European rules on investment managers reporting securities financing to trade repositories — will they scare away lenders?

An excellent post in COO Connect “Regulation of repo and securities loan in Europe will increase the burden of reporting” (October 6, 2014) by Dominic Hobson caught our eye. He writes about the creation and complexity of European trade repositories for securities finance and how it impacts fund managers.

From the article:

“…First, securities financing transactions will have to be reported to trade repositories in exactly the same way as exchange-traded and OTC derivatives are reported already under the European Market Infrastructure Regulation (EMIR). Reports are likely to encompass the principal amount, the currency, the type of transaction, the quality and value of the collateral, the haircut levied on the collateral, whether the collateral can or has been substituted or re-hypothecated, the repo rate or lending fee, the counterparty, and the duration of the transaction…”

Who will receive the information?

  • European Securities and Markets Authority (ESMA)
  • European Systemic Risk Board (ESRB)
  • European Banking Authority (EBA)
  • European Insurance and Occupational Pensions Authority (EIOPA)
  • European Central Bank (ECB)
  • National regulators, through co-operation agreements between trade repositories

The rules are part of the implementation of FSB recommendations on shadow banking and market transparency.
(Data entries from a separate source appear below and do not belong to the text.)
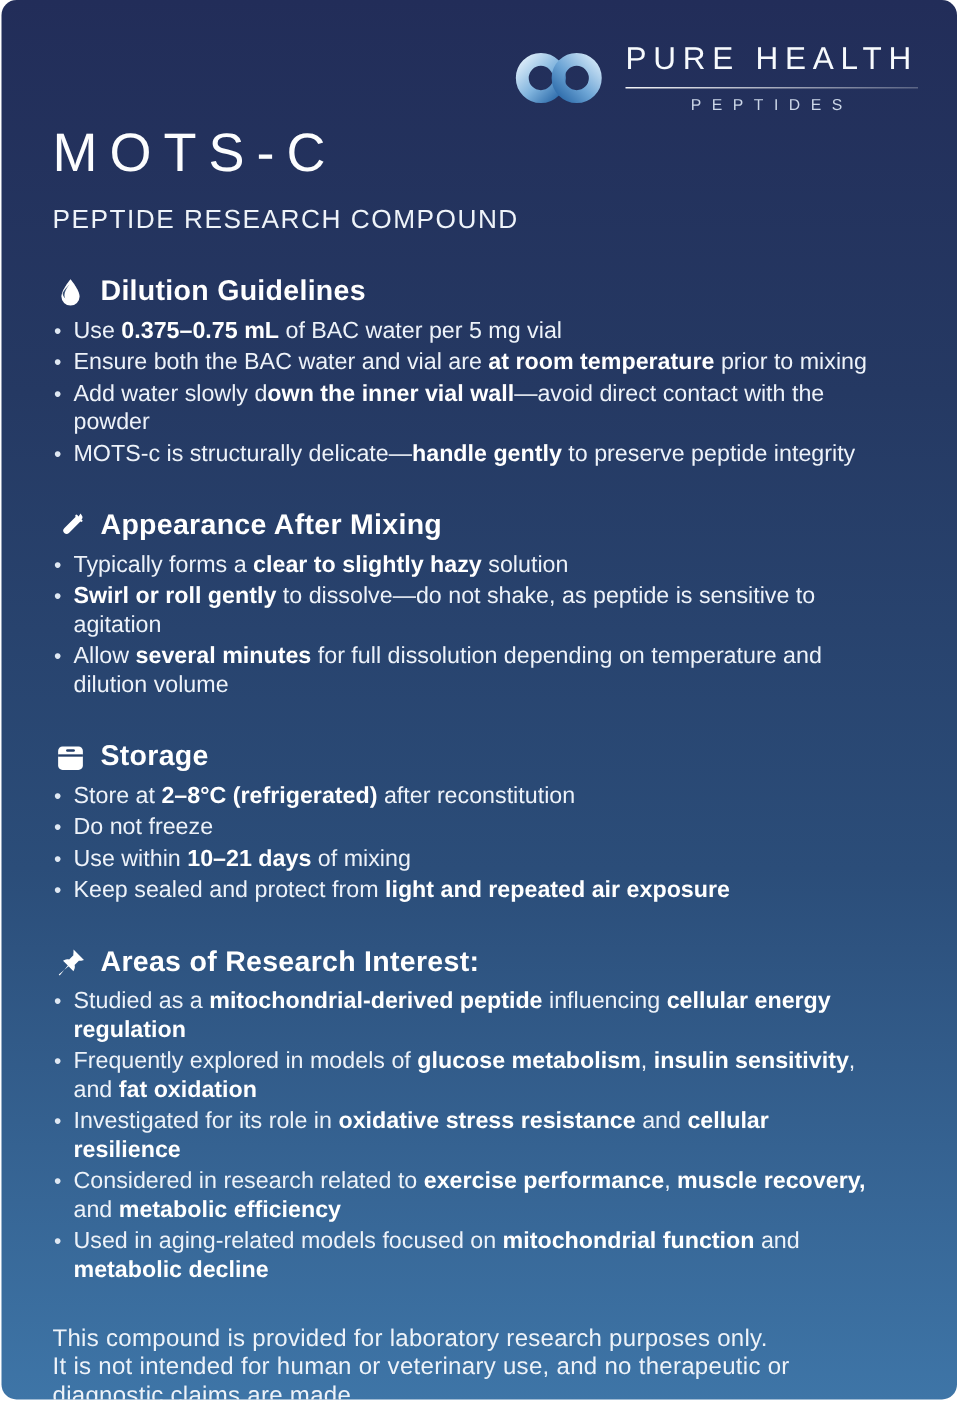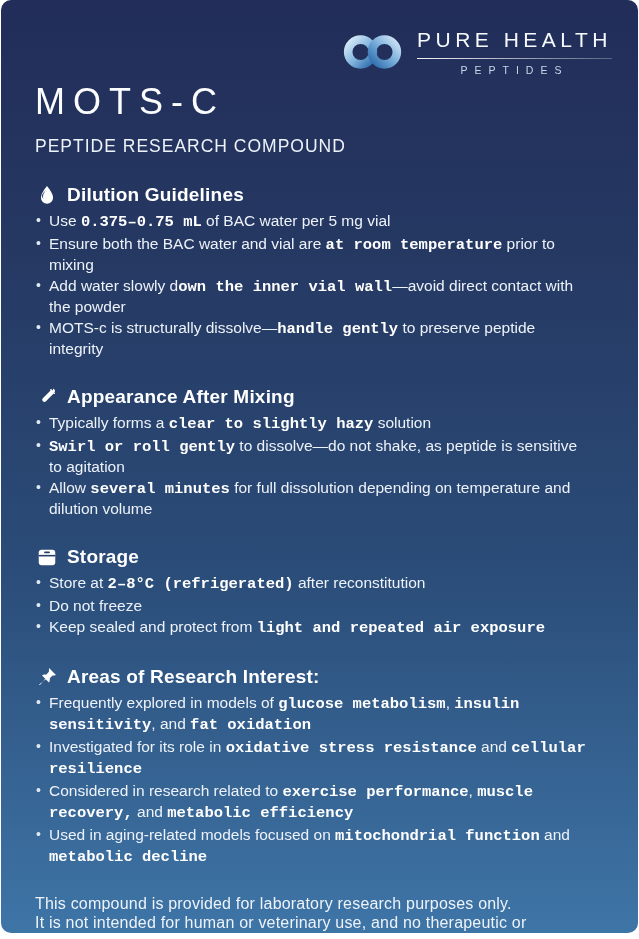"0.375–0.75 mL" ul.bullets b { font-family: Liberation Mono, monospace -> none }
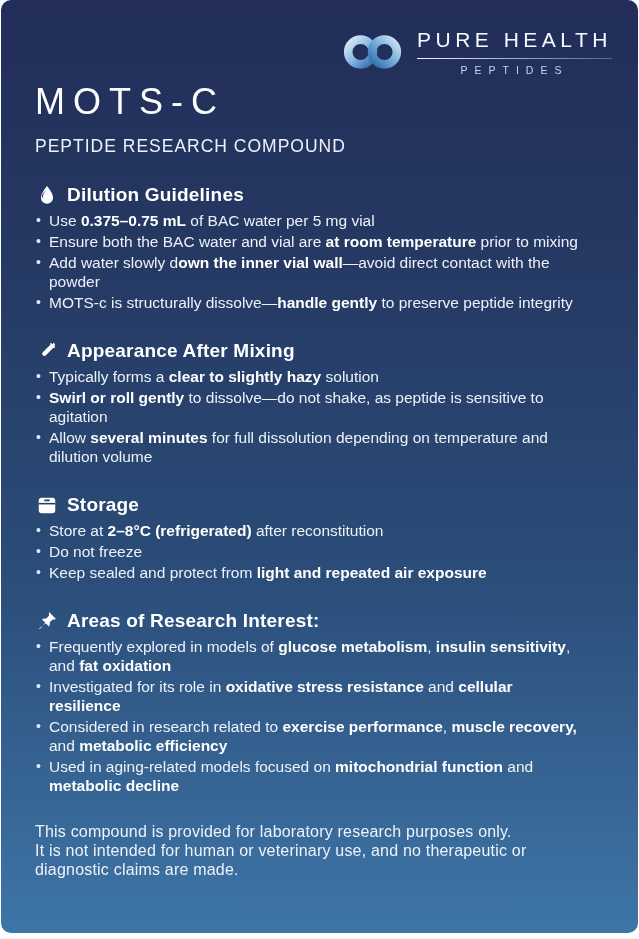"MOTS-c is structurally dissolve—" span { text: dissolve -> delicate }
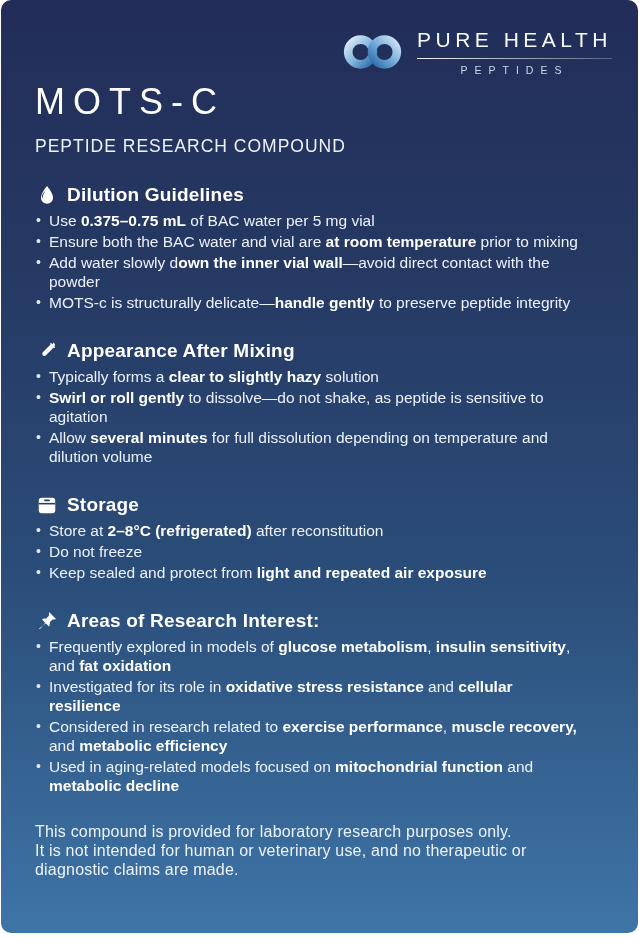"Use within 10–21 days of" li { html: none -> <li><span>Use within </span><b>10–21 days</b><span> of mixing</span></li> }
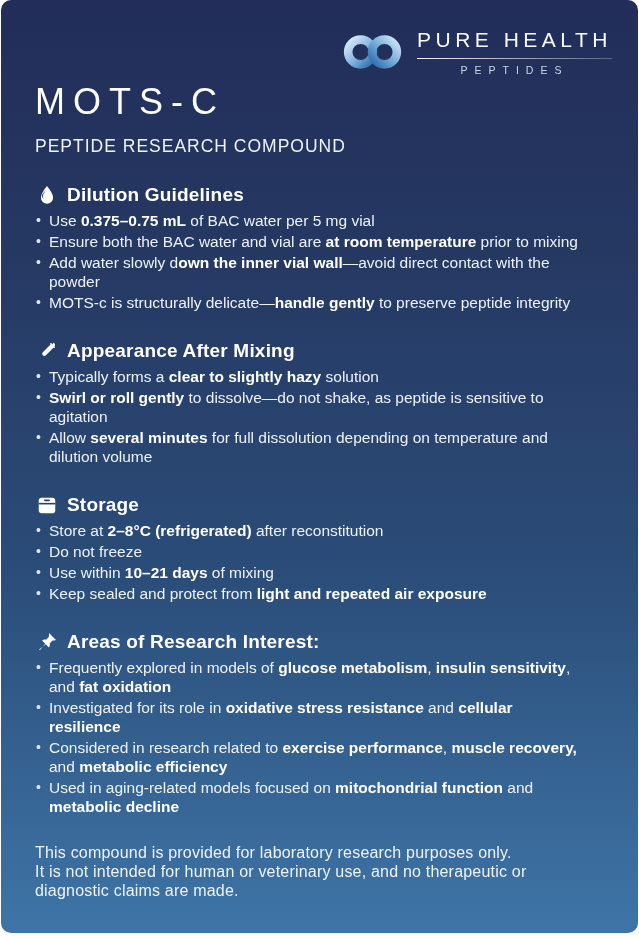"Studied as a mitochondrial-derived" li { html: none -> <li><span>Studied as a </span><b>mitochondrial-derived peptide</b><span> influencing </span><b>cellular energy regulation</b></li> }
The information will go to a trade repository and reporting will include some sort of public disclosure, although exactly how granular it is remains to be seen.

Beneficial owners will need to sign off that their paper is being lent out. This will involve fairly detailed information on rehypothecation and the risk entailed. From the article (citing Annex 1, Financial Stability Board, Strengthening Oversight and Regulation of Shadow Banking, Policy Framework for Addressing Shadow Banking Risks in Securities Lending and Repos, 29 August 2013, pages 20 -21)

“…Recommendation 7: Authorities should ensure that regulations governing re-hypothecation of client assets address the following principles: (a) Financial intermediaries should provide sufficient disclosure to clients in relation to re-hypothecation of assets so that clients can understand their exposures in the event of a failure of the intermediary; (b) In jurisdictions where client assets may be re-hypothecated for the purpose of financing client long positions and covering short positions, they should not be re-hypothecated for the purpose of financing the own-account activities of the intermediary; and (c) only entities subject to adequate regulation of liquidity risk should be allowed to engage in the re-hypothecation of client assets…”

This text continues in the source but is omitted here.